Tragedia w Łodzi: śmierć dziecka
Do tragedii doszło na Bałutach w mieszkaniu, w którym przebywała 37-latka gospodyni i jej dwie córki z różnych związków: 3-letnia i 2-miesięczna. 21 marca około godz. 18 służby zostały zaalarmowane, że młodsza z dziewczynek nie daje oznak życia. Niestety, była to prawda. Na miejscu zjawila się załoga karetki pogotowia, która natychmiast przystąpiła do ratowania niemowlęcia. Niestety, nie udało się. W szpitalu lekarze stwierdzili zgon.
Okazało się, że 37-latka miała 1,3 procent alkoholu w organizmie. Ponadto ustalono, że była pod wpływem narkotyków.

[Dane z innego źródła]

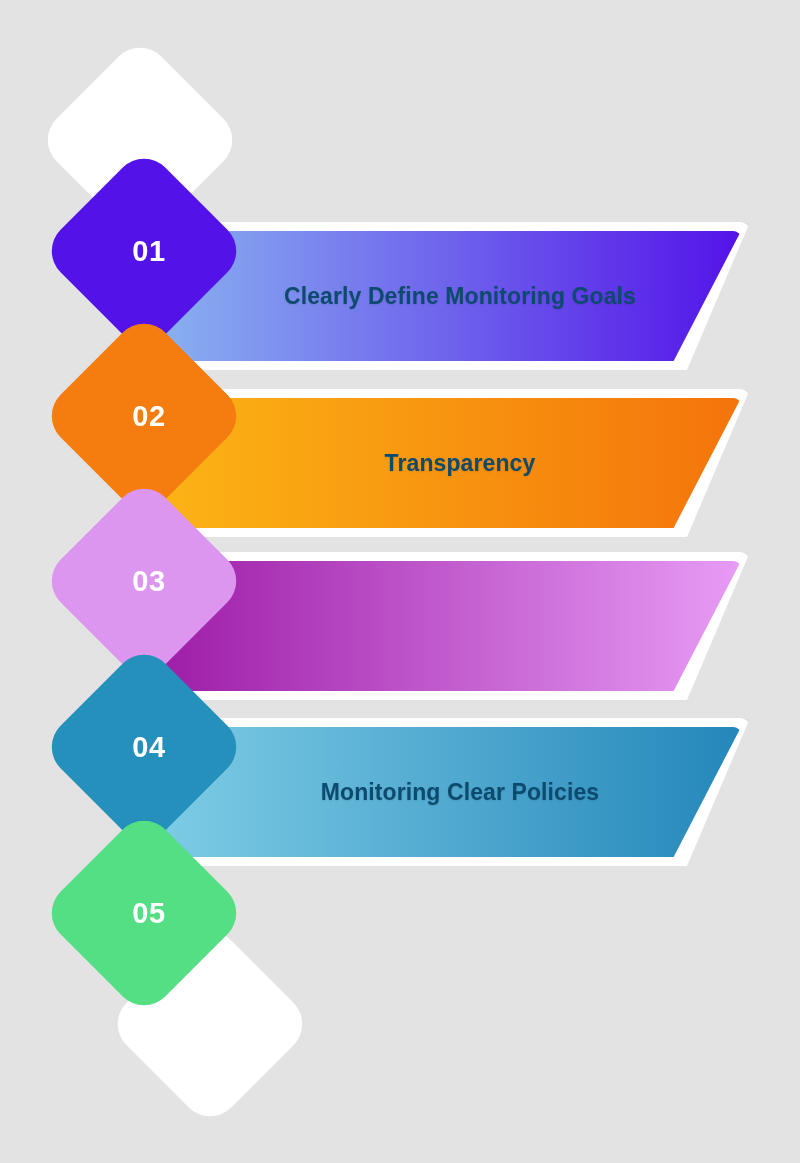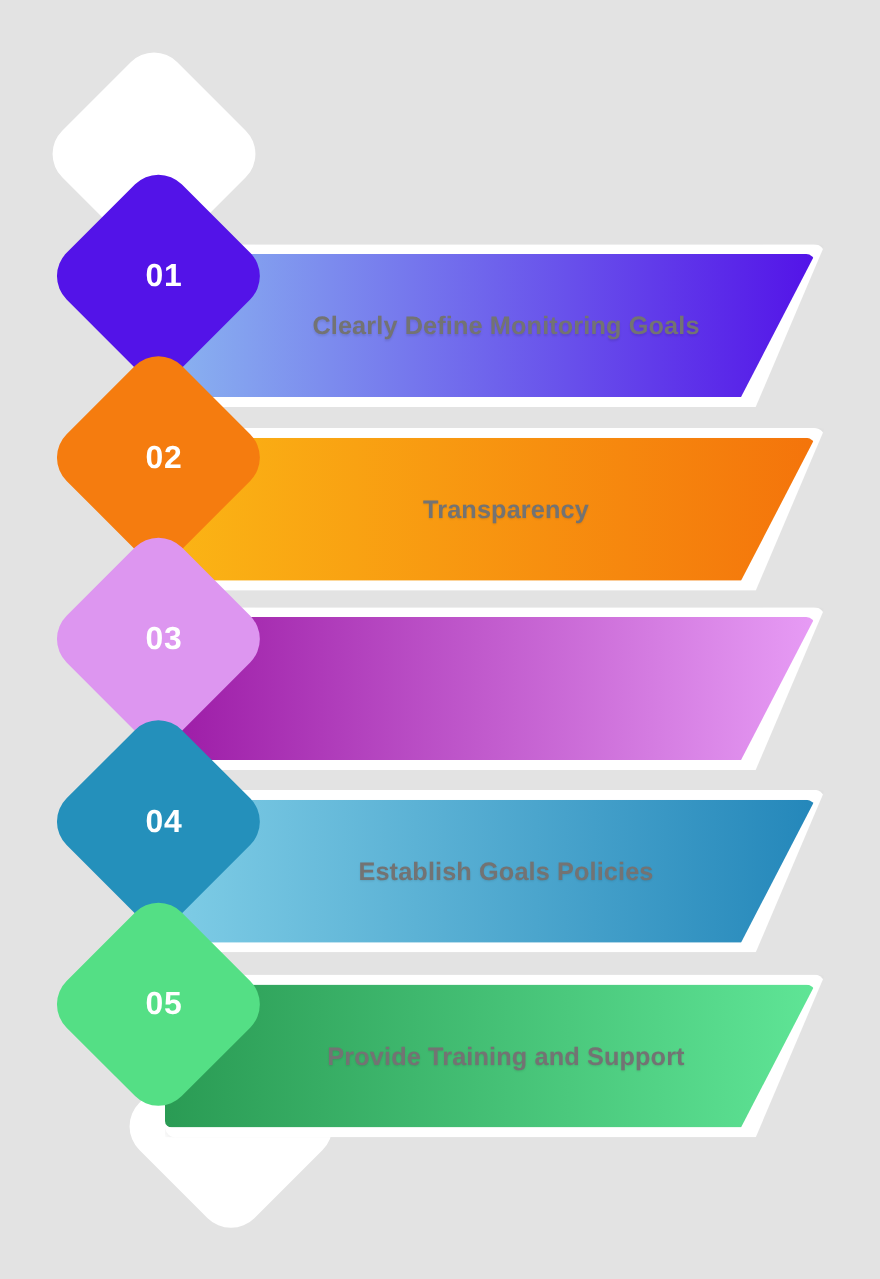"Clearly Define Monitoring Goals" .banner .label { color: #737373 -> #0c4a6e }
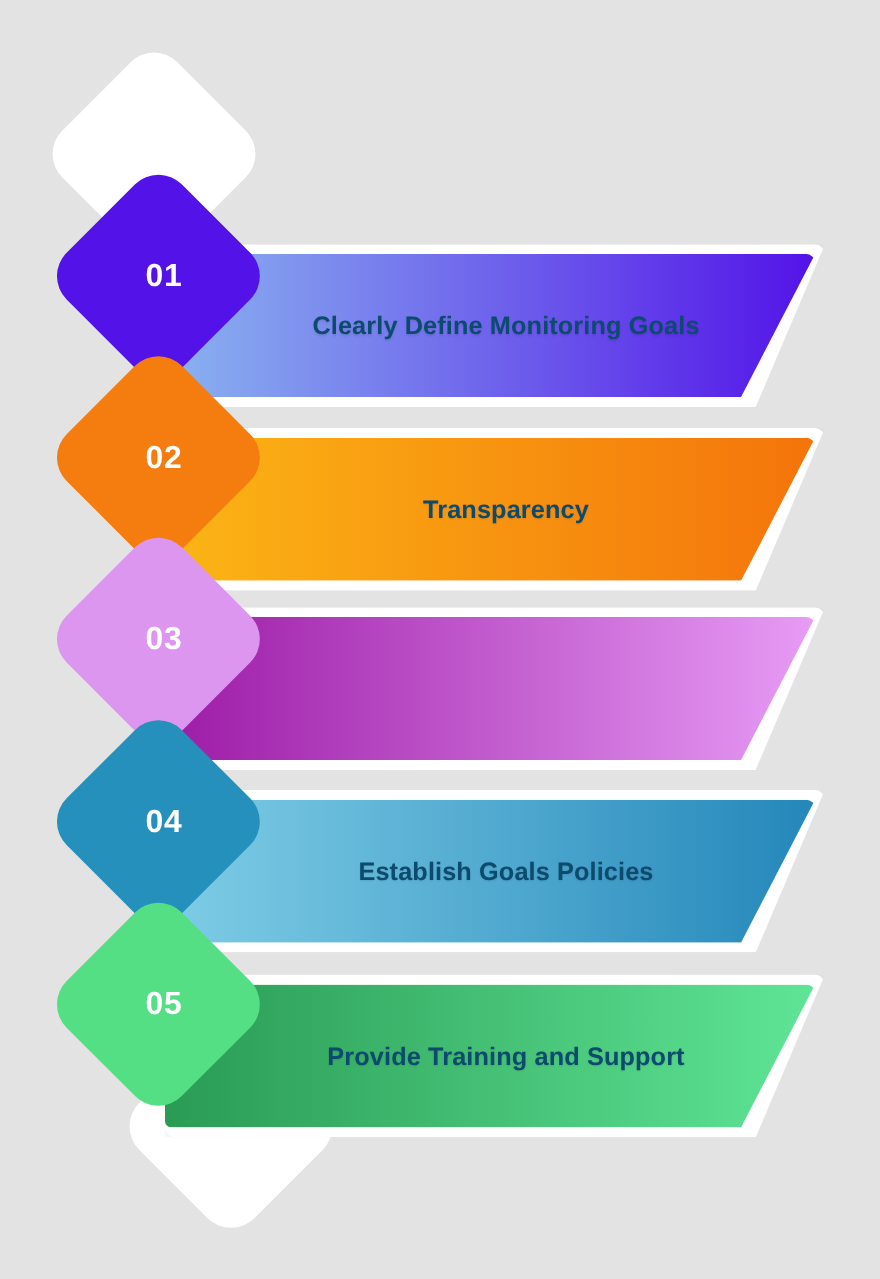"Establish Goals Policies" div.label { text: Establish Goals -> Monitoring Clear }
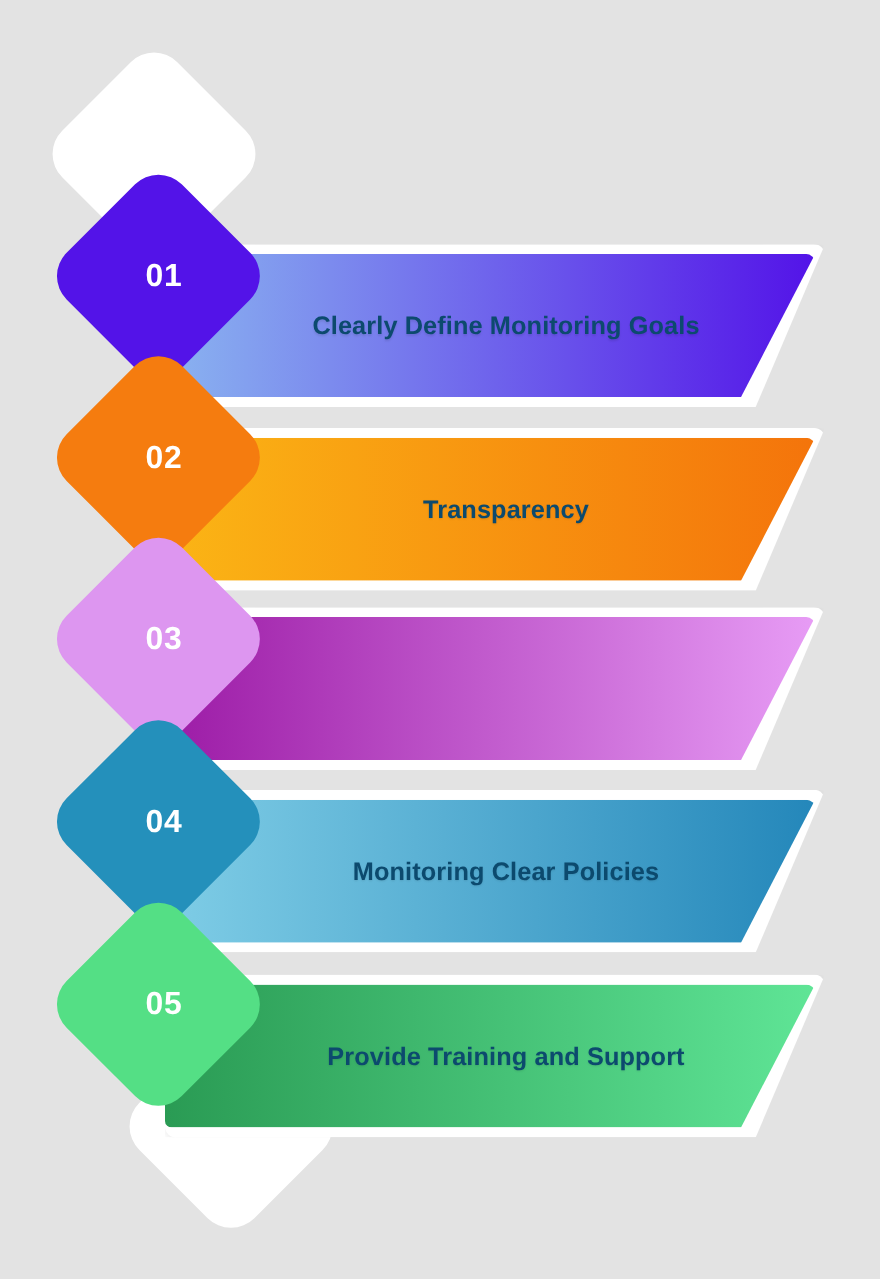"Provide Training and Support" div.banner { html: <div> <div></div> <div></div> <div>Provide Training and Support</div> </div> -> none }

Szczegółowe badania wykazały, że zażyła amfetaminę. Kobioeta trafiła do policyjnej izby zatrzymań. Ruszyło śledztwo prowadzone przez Prokuraturę Rejonową Łódź – Bałuty. Ciało dziecka poddano sekcji w Zakładzie Medycyny Sądowej w Łodzi.
Tragedia w Łodzi: pijana matka za kratami
- Wstępne ustalenia posekcyjne dziecka co prawda nie pozwoliły na jednoznaczne stwierdzenie przyczyny śmierci, niemniej wszystko wskazuje na to, że zgon dziewczynki jest następstwem zaniedbania ze strony matki i faktu, że będąc sama z dziećmi, znajdowała się pod wpływem środków odurzających. Na obecnym etapie biegli na podstawie okoliczności zdarzenia stwierdzili, że prawdopodobną przyczyną zgonu mogło być uduszenie przez zachłyśnięcie treścią pokarmową. Trwają badania szczegółowe – informuje Krzysztof Kopania, rzecznik prasowy Prokuratury Okręgowej w Łodzi.
Pijana matka podejrzana jest o narażenie dziecka na utratę życia i zdrowia oraz nieumyślne spowodowanie śmierci. Grozi jej do pięciu lat więzienia.